Saturday, August 04, 2007

Does Listening Count as Reading?

Is listening to an book the same experience as reading it?

Andrew Adam Newman in the New York Times finds out that many that many ardent readers look on audio books as cheating.

He gives the example of a librarian who admitted to her book club a couple of years ago:
They were discussing “A Fine Balance,” a novel set in India in the 1970s by Rohinton Mistry and an Oprah’s Book Club pick, when she told the group — all fellow teachers — that rather than read the book, she had listened to an audio version.
Her statement, she says, was met with stunned silence, until another member an art teacher told her she thought that was a total cop-out and would be like her painting by numbers.

Says Newman:
... the stigma persists that listening to books is Reading Lite.
Do you really get as much out of a book if you listen instead of read? This is actually something that I wonder about too.

The whole thing is a bit of an academic question in Malaysia where fiction audio books are not as easily available as the print versions.

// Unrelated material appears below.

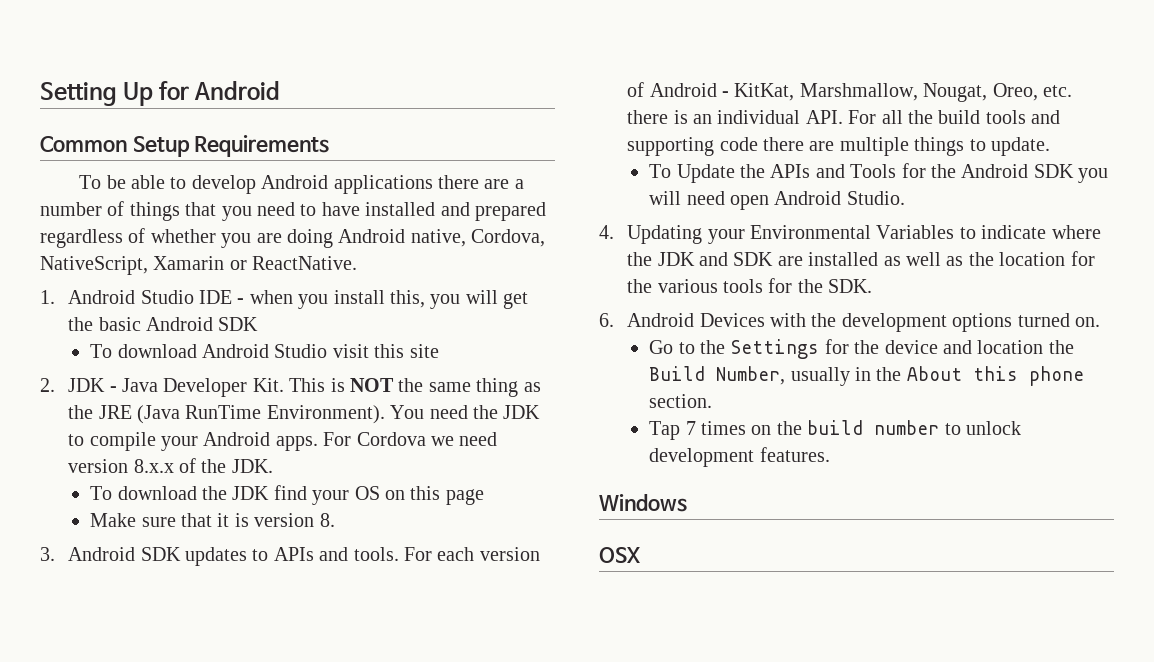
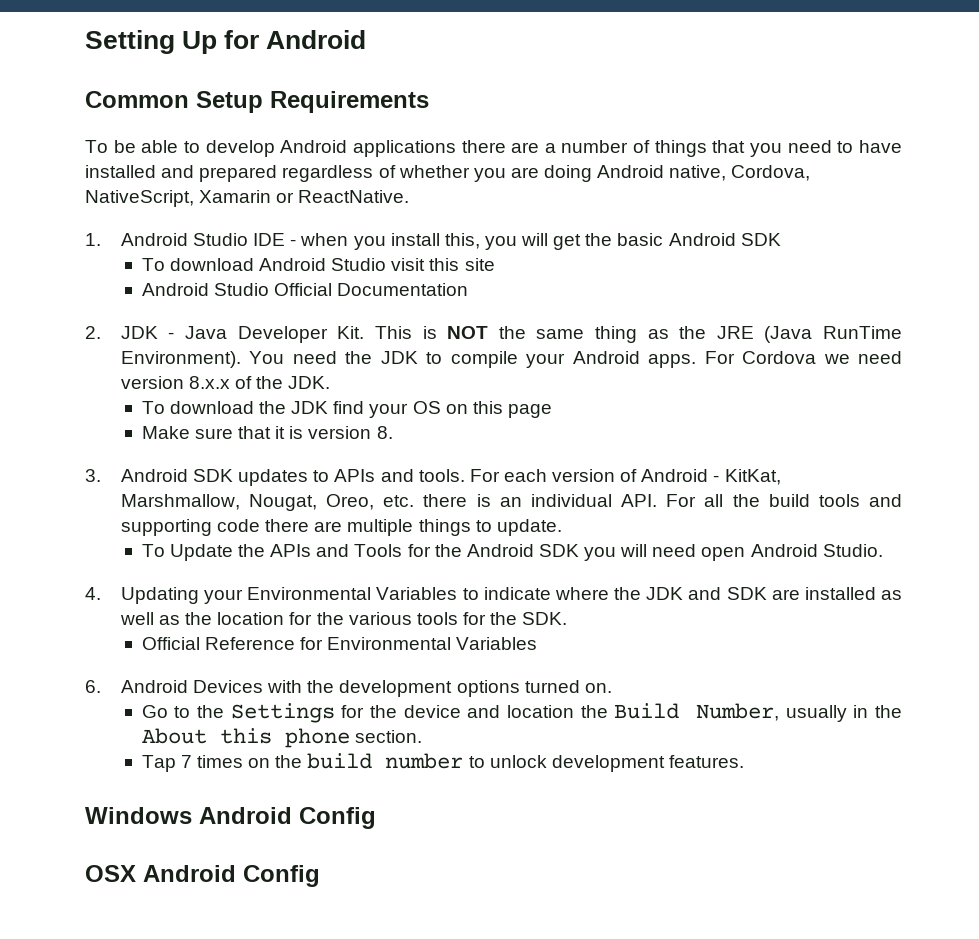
(439, 351) none -> [141,283,469,296] // Android Studio Official Documentation
(873, 286) none -> [141,637,538,650] // Official Reference for Environmental Variables
(687, 503) none -> [199,807,376,829] Android Config
(640, 555) none -> [143,865,320,887] Android Config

If I don't listen to audio books, it's not because I'm snobbish about it but because I don't actually like to wear things in my ears, and in the car I wouldn't be able to give it my full attention, and at home would find myself trying to do another task at the same time and only half concentrating. I did try to listen to Sebastian Faulks Human Traces on audio (bought at very cheaply Big Bookshop) while I was cooking, but realised when my delicious stew was safely in the oven that I couldn't recall half of what I'd heard! Nevertheless I feel I should give audio books another chance!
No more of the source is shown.